Away from trust-based application security: the programming language
--
We started last time to talk about application security and we gave the usual reminder about the most common offender: inability to control, limit and audit project dependencies. But then we went further down the rabbit hole and talked about the insufficient transparency of the operating system on remote connections and network traffic. Then we touched shortly on the numerous tracking extras applications have, which fundamentally take control away from any audit effort: the injected tracking or advertisement code is nobody’s concern, but marketing wants it because it drives some concept of revenue.
Finally, we voiced the fundamental conclusion to all these issues: security today, application security to be more precise, is based on trust. I trust the developer they give me a well behaved framework, library or application. The dependencies are too many to track and properly audit, the applications communicate with too many online APIs to allow any kind of control, and the operating system often doesn’t help make all this chatter easy to understand either.
Moreover, malicious code may hide in the most obscure library I reference in my project. It may also not be fundamentally malicious, but coerced into malicious behavior by certain bugs I fail to understand as a developer. So we are left with trust based security: I hope and trust that I don’t run malicious code in my project, I hope and trust that the application I build cannot be coerced into becoming a malicious mess that exfiltrates private data from users.
We hinted last time on possible solutions, and we categorized them a bit, showing that in order to have certainty about application security, we need a lot of work in all areas of software development: the programming language, the application runtime that hosts the program we build and the operating system that enables the runtime.
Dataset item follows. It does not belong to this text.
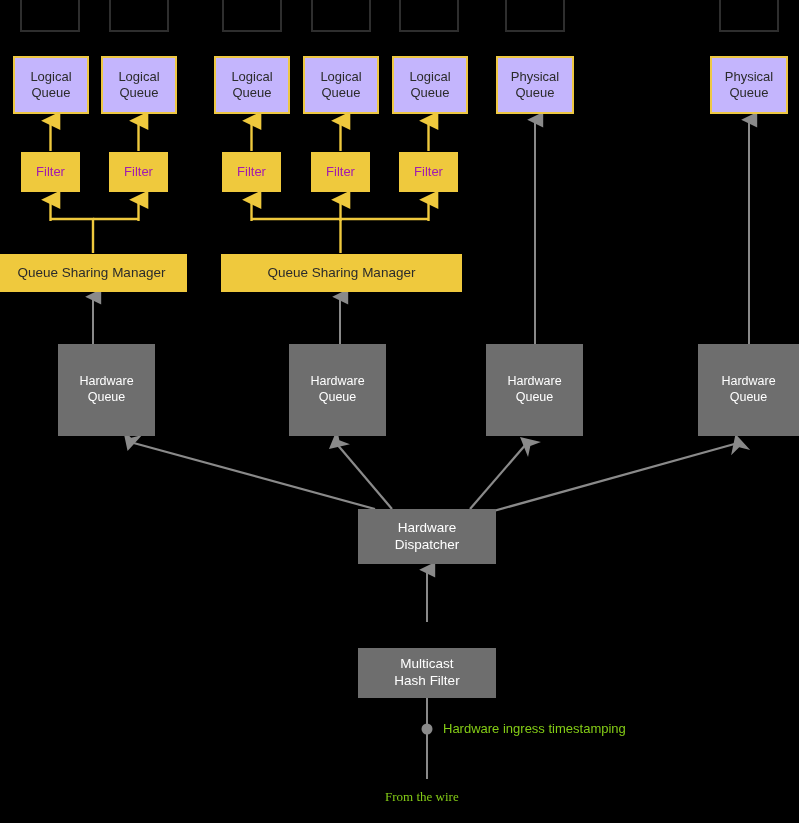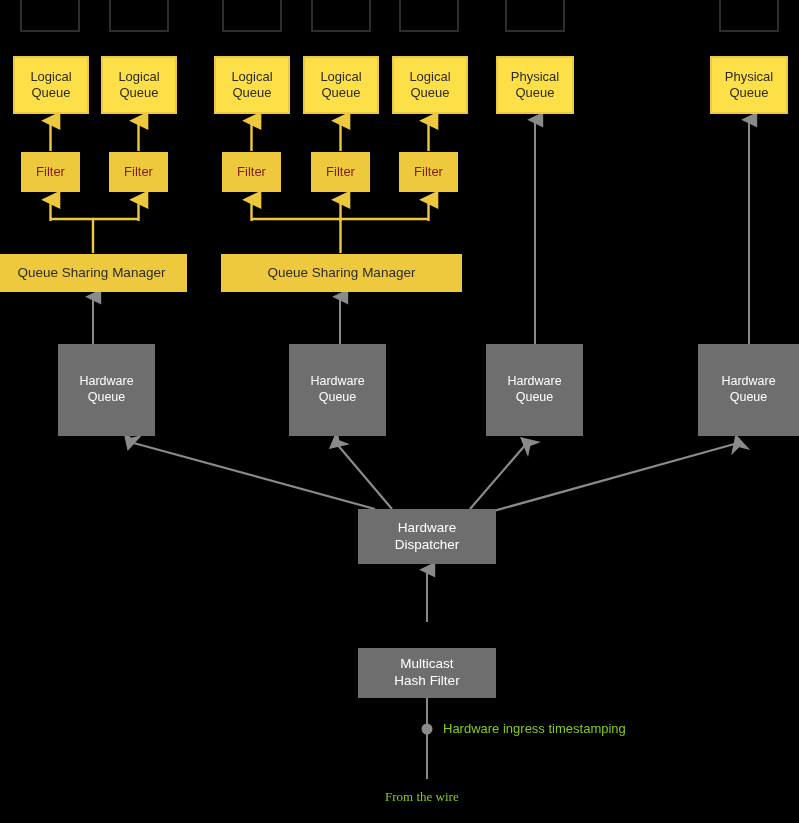"Logical" .queue-box { background: #fde047 -> #c4b5fd }
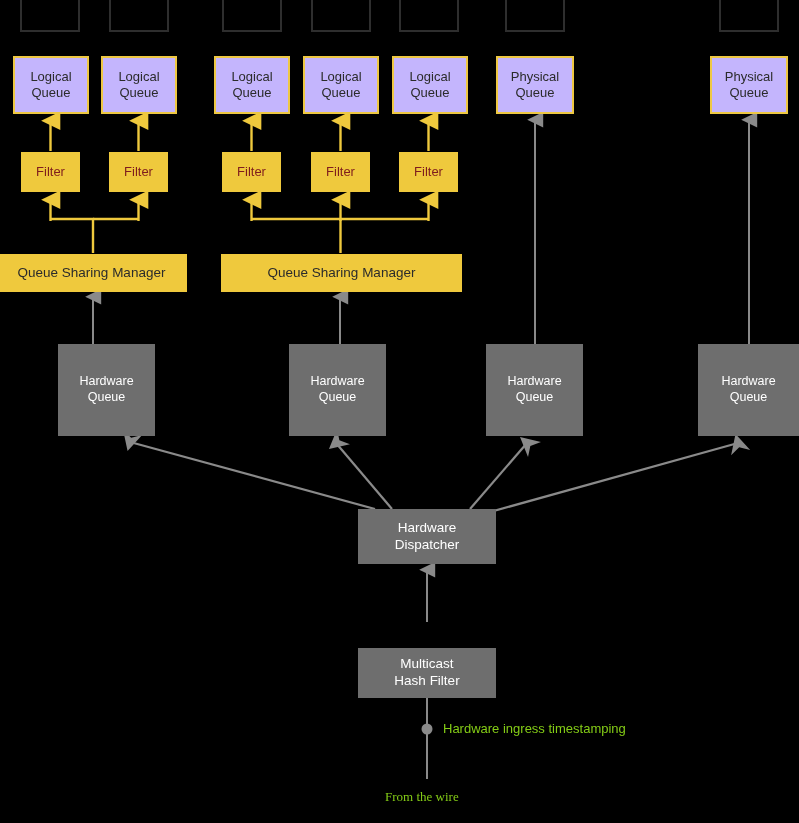"Filter" .filter-box { color: #7f1d1d -> #a21caf }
Today we will talk about the paradigms we need to enforce application security at the programming language level. So let’s strap in and imagine a secure-by-default language!
The compiler-runtime contract
Essentially we need to limit the programming language to allow operations that would break out of the system’s normal operation. You would think this should be easy, but it’s very tricky to define what the program does at a certain moment. As I write my function that will send a trivial JSON package to an online API, I have no idea that a malicious user could force the system into an unpredictable behavior by sending carefully crafted content I have no clue about. How can we mitigate this?
We already have a lot of work done in this area, mostly related to memory misallocation and misuse. The .NET runtime for example employs many checks when accessing memory to make sure that we don’t escape the imposed variable bounds. That’s why we get an exception for example when we try to access an index further than an array’s size. Compilers also help here, for example Rust which is able to figure out the whole memory allocation business in the compilation step. While .NET makes sure the memory is handled properly at runtime using garbage collection, Rust resolves memory allocation at compilation time.
That’s all great but unfortunately memory is not the only place where misuse happens. When asking the operating system for a resource, the compiler needs to know what the resource would look like and what it will be used for. This can be done by annotating functions that make such requests:
@loads File(csvtext) -> file
@format File(csv)
@format-csv File(id: number, name: string, address: string)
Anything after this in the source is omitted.